Dexmedetomidine is a safe and useful palliative sedative for refractory dyspnoea in patients with terminal-stage cancer

Abstract

Abstract Background: Dyspnoea affects a considerable percentage of patients with terminal-stage cancer, and clinical guidelines recommend palliative sedation for patients with refractory dyspnoea, which cannot be alleviated with current therapies. Midazolam is currently the most commonly used sedative; however, it can cause serious adverse reactions, such as respiratory/circulatory depression. Hence, there is a need to discover an alternative sedative.

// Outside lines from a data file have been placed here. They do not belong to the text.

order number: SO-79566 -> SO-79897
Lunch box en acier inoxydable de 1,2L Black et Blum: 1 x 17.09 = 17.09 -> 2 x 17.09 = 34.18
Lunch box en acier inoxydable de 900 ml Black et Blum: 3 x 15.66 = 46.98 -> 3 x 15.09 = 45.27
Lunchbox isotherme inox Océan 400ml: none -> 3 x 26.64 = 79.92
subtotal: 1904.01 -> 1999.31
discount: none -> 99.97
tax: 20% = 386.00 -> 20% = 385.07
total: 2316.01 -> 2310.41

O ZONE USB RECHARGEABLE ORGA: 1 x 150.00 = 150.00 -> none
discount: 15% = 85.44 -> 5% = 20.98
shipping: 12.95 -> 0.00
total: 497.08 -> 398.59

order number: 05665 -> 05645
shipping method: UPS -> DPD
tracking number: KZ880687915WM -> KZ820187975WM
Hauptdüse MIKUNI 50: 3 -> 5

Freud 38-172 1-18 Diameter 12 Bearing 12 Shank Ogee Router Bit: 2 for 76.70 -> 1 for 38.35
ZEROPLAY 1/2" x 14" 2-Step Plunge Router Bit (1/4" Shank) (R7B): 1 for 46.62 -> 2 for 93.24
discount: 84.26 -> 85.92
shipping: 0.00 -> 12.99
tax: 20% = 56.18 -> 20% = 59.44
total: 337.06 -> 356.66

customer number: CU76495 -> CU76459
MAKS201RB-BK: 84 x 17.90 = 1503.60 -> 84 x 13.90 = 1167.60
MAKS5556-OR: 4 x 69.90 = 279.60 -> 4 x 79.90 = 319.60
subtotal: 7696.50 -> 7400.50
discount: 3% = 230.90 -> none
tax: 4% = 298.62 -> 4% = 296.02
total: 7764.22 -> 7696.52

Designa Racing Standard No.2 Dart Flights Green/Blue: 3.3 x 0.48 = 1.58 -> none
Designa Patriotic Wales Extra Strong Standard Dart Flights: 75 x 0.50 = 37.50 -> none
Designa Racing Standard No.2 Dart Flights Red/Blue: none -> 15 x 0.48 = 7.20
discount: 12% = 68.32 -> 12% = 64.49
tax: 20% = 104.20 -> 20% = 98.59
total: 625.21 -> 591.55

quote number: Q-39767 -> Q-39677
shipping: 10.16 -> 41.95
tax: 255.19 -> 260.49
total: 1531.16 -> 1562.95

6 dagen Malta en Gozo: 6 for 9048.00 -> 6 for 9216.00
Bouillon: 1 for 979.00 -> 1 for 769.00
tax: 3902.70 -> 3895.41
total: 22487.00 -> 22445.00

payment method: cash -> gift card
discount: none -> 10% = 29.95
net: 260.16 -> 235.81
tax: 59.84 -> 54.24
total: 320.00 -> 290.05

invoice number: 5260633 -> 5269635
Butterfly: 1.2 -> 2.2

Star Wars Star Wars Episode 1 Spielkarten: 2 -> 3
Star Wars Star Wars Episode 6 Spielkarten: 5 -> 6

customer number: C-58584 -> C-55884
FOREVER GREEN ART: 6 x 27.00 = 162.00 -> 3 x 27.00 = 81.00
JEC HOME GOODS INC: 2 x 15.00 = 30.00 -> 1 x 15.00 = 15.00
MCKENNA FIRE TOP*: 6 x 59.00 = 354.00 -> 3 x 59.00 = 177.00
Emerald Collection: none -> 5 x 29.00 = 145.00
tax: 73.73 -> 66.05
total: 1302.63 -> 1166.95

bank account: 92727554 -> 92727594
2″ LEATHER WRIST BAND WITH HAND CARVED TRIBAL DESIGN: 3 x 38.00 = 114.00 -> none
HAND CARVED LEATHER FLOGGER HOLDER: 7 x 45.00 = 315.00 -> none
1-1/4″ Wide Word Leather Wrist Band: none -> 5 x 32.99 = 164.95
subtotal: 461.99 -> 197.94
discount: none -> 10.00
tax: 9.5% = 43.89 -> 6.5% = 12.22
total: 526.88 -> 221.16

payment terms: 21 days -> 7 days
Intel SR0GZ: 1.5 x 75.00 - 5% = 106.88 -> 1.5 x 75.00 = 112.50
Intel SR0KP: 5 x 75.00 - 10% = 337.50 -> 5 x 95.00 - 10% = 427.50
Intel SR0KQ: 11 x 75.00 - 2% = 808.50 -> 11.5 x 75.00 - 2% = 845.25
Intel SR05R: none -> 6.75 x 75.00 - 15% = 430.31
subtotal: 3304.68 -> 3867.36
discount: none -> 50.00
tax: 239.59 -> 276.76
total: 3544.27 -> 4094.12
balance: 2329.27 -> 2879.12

Dexmedetomidine (DEX) has an “awake sedation” effect and is a promising alternative for palliative sedation; however, little is known regarding its use in patients with end-stage dyspnoea. Therefore, the aim of this study was to determine the safety and usefulness of DEX for palliative sedation of patients with refractory dyspnoea, especially focusing on those with terminal-stage cancer. Methods: This retrospective study included patients with terminal-stage cancer who received DEX for palliative sedation owing to refractory dyspnoea in the hospice ward from January 2018 to October 2022. We analysed their general data, dyspnoea conditions, sedation details, sedative treatment effect, dyspnoea relief, and changes in vital signs before and after sedation, via paired t-tests. Results: We included 17 patients with terminal-stage cancer who received DEX palliative sedation at a dose of 0.2-0.9 µg/kg·h for refractory dyspnoea, among whom 6 (35%) received a loading dose of 1 µg/kg in 10 min. After 1 h of sedation and at the maximum sedation dose, the Respiratory Distress Observation Scale and Richmond Agitation-Sedation Scale scores decreased significantly compared with those before sedation (all P<0.001), as did the respiratory rate (P=0.024 and P=0.008, respectively). The heart rate and blood oxygen saturation did not significantly change after 1 h of sedation or at the maximum sedation dose, whereas the systolic and diastolic blood pressure after 1 h of sedation were significantly lower than those before sedation (both P=0.015); however, these findings were not observed at the maximum sedation dose. Conclusions: According to these results, DEX is a promising palliative sedative for patients with terminal-stage cancer, as it safely and permanently relieved the symptoms of refractory dyspnoea without inducing serious adverse reactions, such as respiratory depression. Therefore, DEX may greatly enhance the quality of life for patients with terminal-stage cancer.